Helfen alle Therapieversuche nicht, ist eine Operation unumgänglich, zum Beispiel durch Verlängerung der Achillessehne (besonders bei Kindern erfolgreich). Danach erfolgt die Anlage eines korrigierenden Gipsverbandes. Beim Erwachsenen kann auch eine Versteifung des unteren Sprunggelenkes (Arthrodese) durchgeführt werden, wobei die Beweglichkeit des oberen Sprunggelenkes erhalten wird. Unbedingt erforderlich ist diese Behandlung bei schweren Abnutzungen am Gelenkknorpel des Sprunggelenkes. Anschließend ist für alle Spitzfüße eine konservative Therapie mit Dehnübungen wichtig. Wenn auch der chirurgische Eingriff keinen Erfolg bringt, helfen orthopädische Schuhe mit Keilen unter der Ferse und dementsprechendem Ausgleich der anderen Seite.

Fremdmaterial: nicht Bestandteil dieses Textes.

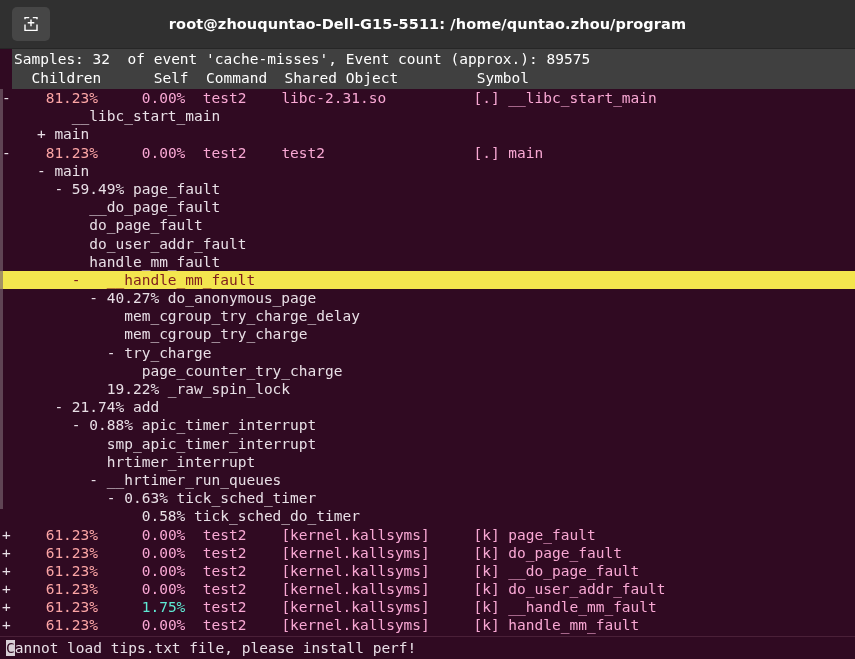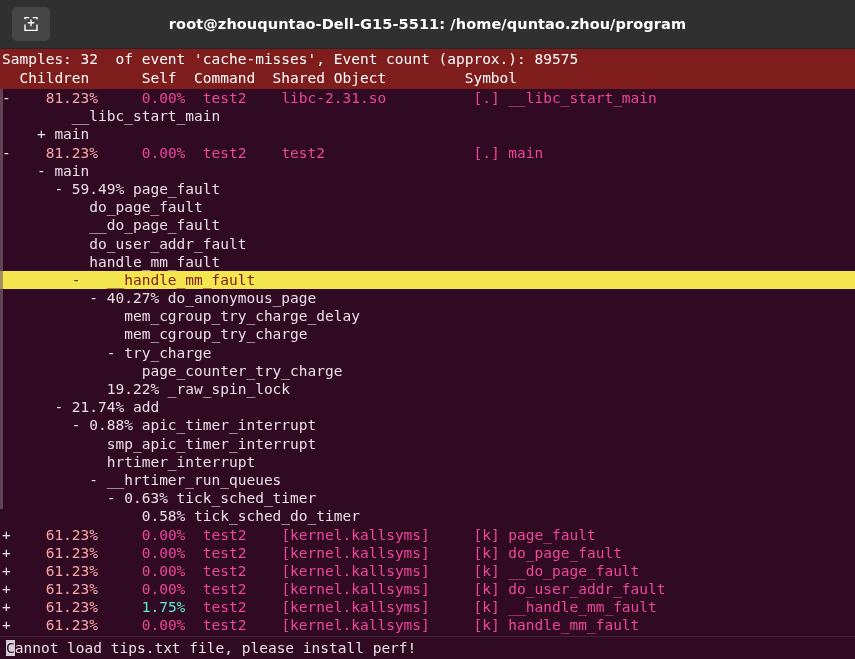"Samples: 32 of event 'cache-misses'," #perf-header { background: #7f1d1d -> #404040; margin-left: none -> 12px }
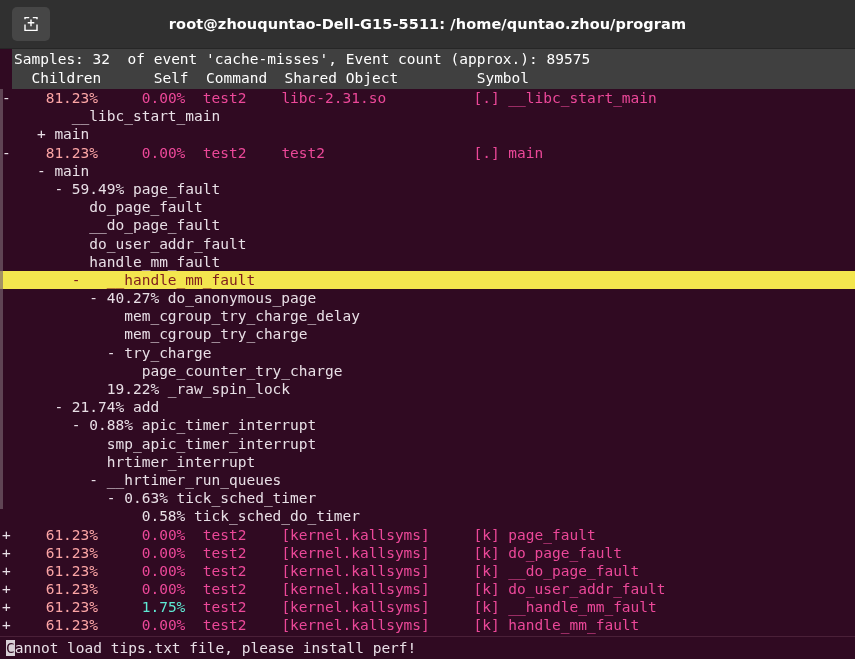"0.00%" .c-white { color: #ec4899 -> #f9a8d4 }
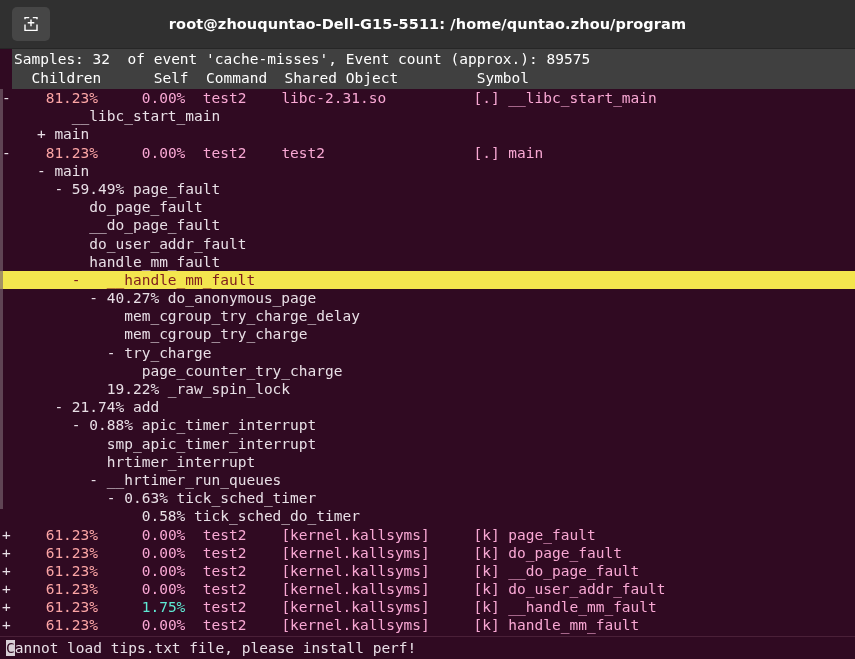"do_page_fault" div.row { order: before "__do_page_fault" -> after "__do_page_fault" }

Vorbeugen kann man einer Spitzfußstellung z. B. bei längerer Ruhigstellung vom Sprunggelenk durch ein Fußbrett zum Abstützen bei Bettlägerigkeit. Auch krankengymnastische Übungen, die die Muskulatur und Sehnen der Rückseite des Unterschenkels regelmäßig dehnen, beugen einer Verkürzung vor und müssen bei Bedarf passiv durchgeführt werden, falls sie aktiv wegen der Beschwerden unmöglich sind. Beim Gipsen muss auf eine normale Stellung des Fußes geachtet werden, außer bei Achillessehnenriss. Hier helfen krankengymnastische Dehnungsübungen nach dem Entfernen des Gipses, die verkürzte Unterschenkelmuskulatur so zu trainieren, dass der Spitzfuß beseitigt werden kann.